「提案した通夜」
「通夜の起源は釈迦入滅のおり弟子達が釈迦の亡骸を囲んで一晩中釈迦の教えを語り明かした事に由来します。
だから僧侶の読経は要りません。家族全員が集まり、お父さんの好きだった音楽を掛け、好きだった物を全員で食べ、写真や動画を見ながら父の思い出を語り合う。
故人の良い事ばかりでなく問題点や苦言でも構わない。
とにかくお父さんを話題に過ごしてくれたら最高の通夜になると思う。
お父さんが好きな曲はたった1曲『かぐや姫の歌った「僕の胸でおやすみ」』だそうで家族だけでなく従弟もきてくれたそうす。
従姉たちは初めて聞いた曲なのに覚えて帰ったというほど何十回も流したようです。
写真やアルバムを見て語り合う他、今はスマホでも動画が撮れますし「声」が残せるのが良い。
またお母さんの友人から葬式までの日程が長くない?と言われたようで理由を聞かれたので――、
「初めて来た日、家が好きな人だからゆっくりさせてあげたいって言ったの覚えてますか? だから1日余分に日程を組んだだけです」
「そんな事まで覚えてくれてたんですね。
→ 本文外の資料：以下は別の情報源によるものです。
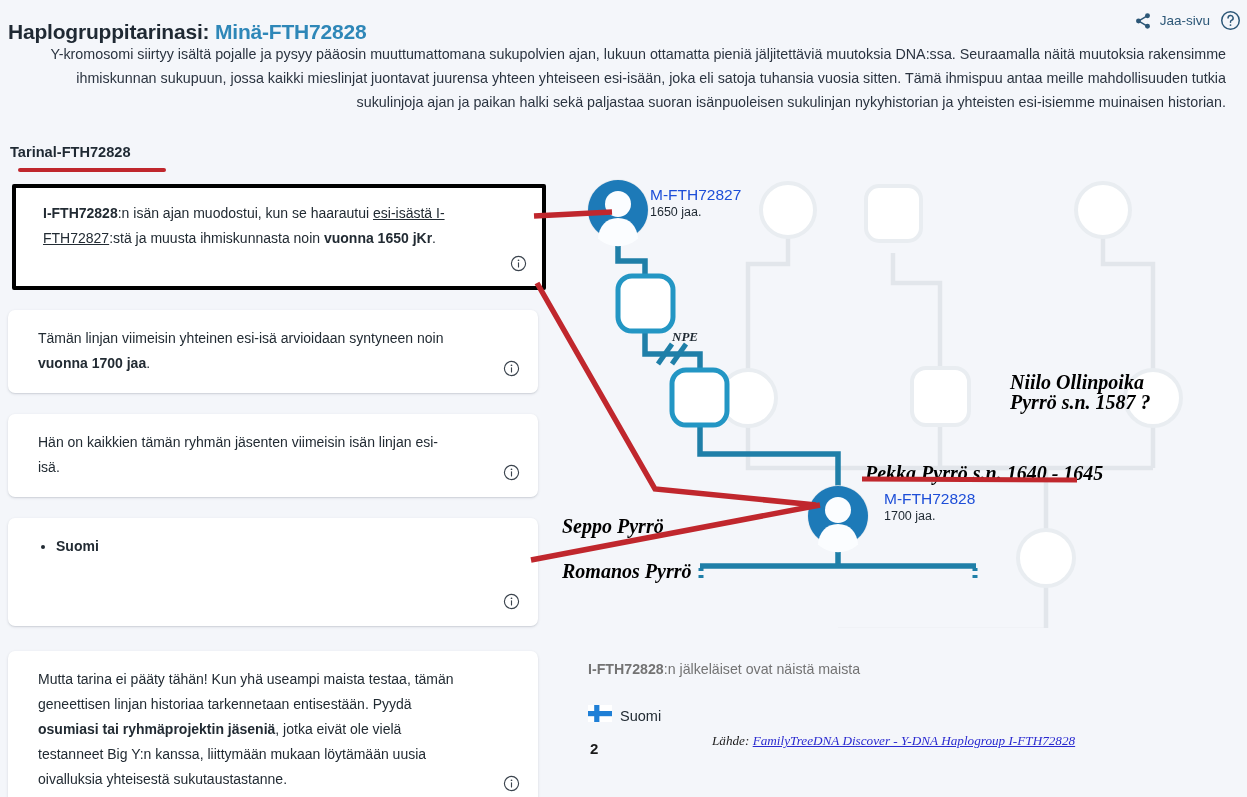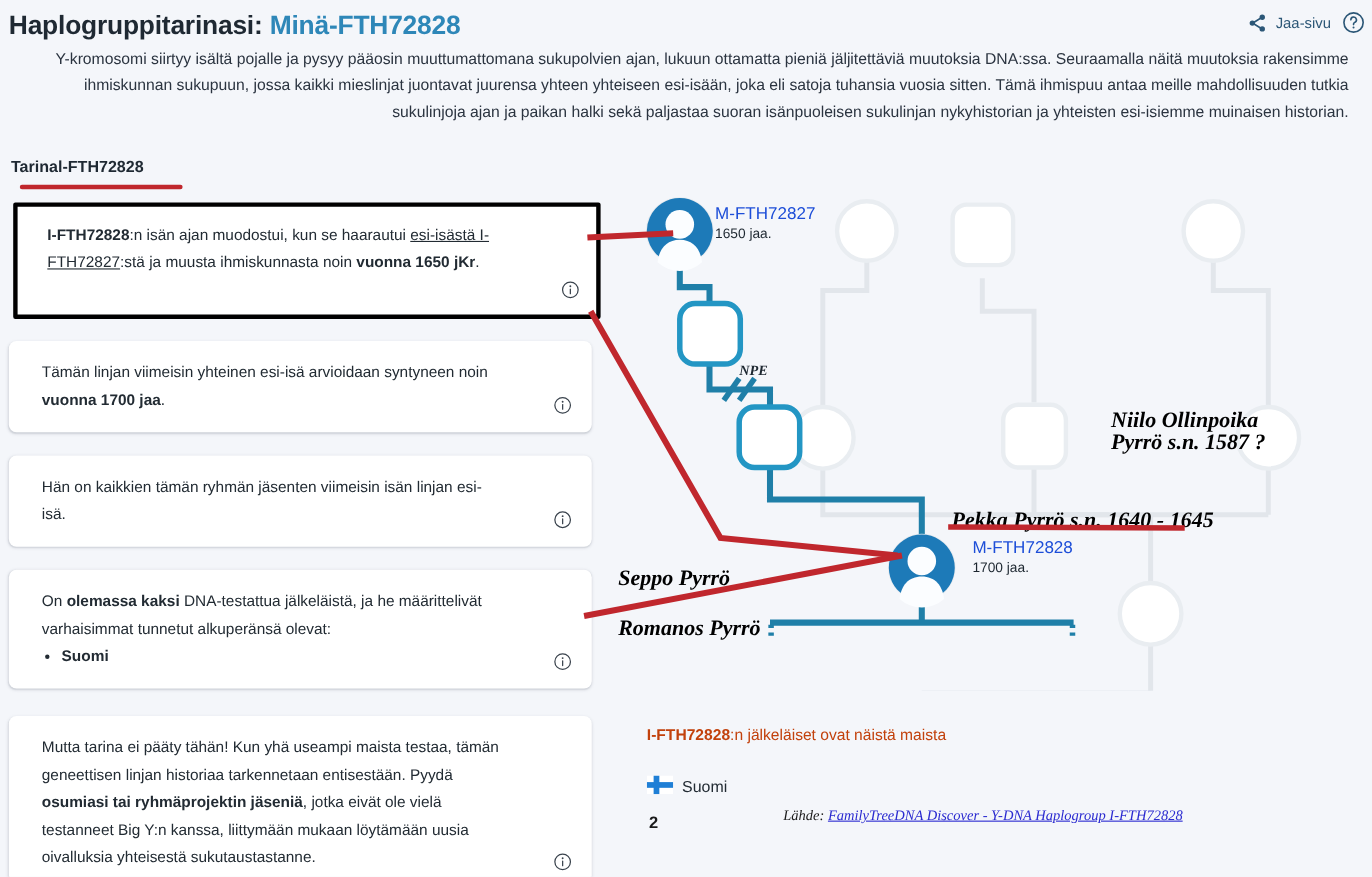--- a/index.html
+++ b/index.html
@@ -7,22 +7,22 @@
     margin: 0; padding: 0;
     width: 1247px; height: 797px;
     background: #f4f6fa;
     font-family: "Liberation Sans", sans-serif;
     overflow: hidden;
   }
   #root { position: relative; width: 1247px; height: 797px; }
 
   
   .page-title {
-    position: absolute; left: 8px; top: 10px;
-    font-size: 24px; font-weight: 700; color: #1f2933;
+    position: absolute; left: 8px; top: 20px;
+    font-size: 21px; font-weight: 700; color: #1f2933;
     letter-spacing: -0.2px; white-space: nowrap;
   }
   .page-title .hg { color: #2e87b8; font-weight: 700; }
 
   .header-actions {
     position: absolute; right: 6px; top: 10px;
     display: flex; align-items: center; gap: 10px;
   }
   .share-btn {
     display: flex; align-items: center; gap: 8px;
@@ -88,21 +88,21 @@
   }
   .npe-label {
     position: absolute;
     font-family: "Liberation Serif", serif;
     font-weight: 700; font-style: italic; font-size: 13px; color: #1d2730;
   }
 
   
   .desc-head {
     position: absolute; left: 588px; top: 661px;
-    font-size: 14.2px; color: #c2410c;
+    font-size: 14.2px; color: #737373;
   }
   .desc-head b { font-weight: 700; }
   .country-row {
     position: absolute; left: 588px; top: 705px;
     display: flex; align-items: center; gap: 8px;
   }
   .country-name { font-size: 14.5px; color: #222b33; }
   .country-count {
     position: absolute; left: 590px; top: 740px;
     font-size: 15px; font-weight: 700; color: #1a1a1a;
@@ -175,21 +175,20 @@
       </div>
       <div class="card" style="left: 8px; top: 414px; width: 530px; min-height: 83px;">
         <div><span>Hän on kaikkien tämän ryhmän jäsenten viimeisin isän linjan esi-isä.</span></div>
         <span class="info-icon"><svg width="17" height="17" viewBox="0 0 24 24" fill="none" stroke="#3a434d" stroke-width="1.6">
             <circle cx="12" cy="12" r="10"></circle>
             <circle cx="12" cy="7.4" r="1.2" fill="#3a434d" stroke="none"></circle>
             <line x1="12" y1="11" x2="12" y2="17" stroke-linecap="round"></line>
           </svg></span>
       </div>
       <div class="card" style="left: 8px; top: 518px; width: 530px; min-height: 108px;">
-        <div><span>On </span><b>olemassa kaksi</b><span> DNA-testattua jälkeläistä, ja he määrittelivät varhaisimmat tunnetut alkuperänsä olevat:</span></div>
         <ul>
           <li>Suomi</li>
         </ul>
         <span class="info-icon"><svg width="17" height="17" viewBox="0 0 24 24" fill="none" stroke="#3a434d" stroke-width="1.6">
             <circle cx="12" cy="12" r="10"></circle>
             <circle cx="12" cy="7.4" r="1.2" fill="#3a434d" stroke="none"></circle>
             <line x1="12" y1="11" x2="12" y2="17" stroke-linecap="round"></line>
           </svg></span>
       </div>
       <div class="card" style="left: 8px; top: 651px; width: 530px; min-height: 146px;">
初めて来てくれた日、武井さんに叱られた時そんな風に考えてくれる葬儀屋さんがいるのにビックリし、その通りだと思ったし自分のことのように涙を流して話してくれた言葉は忘れません」
僕も千明もこんな言葉を聞いたり心底喜んでくれる家族が見たくて踏ん張っているのかもしれません。
夜中に起こされ自分の都合で休むこともできず徹夜になって辛くても次の仕事は容赦なく入ってくる。
でも我々が動くだけで助けられる家族がいるのも事実その思いが通じた時は我々の心も少し浄化される気がします。
この葬式では個々の家族が持つ条件や心情など知らなければ、その家族にとって最善の葬式施行は出来ないと教えられました。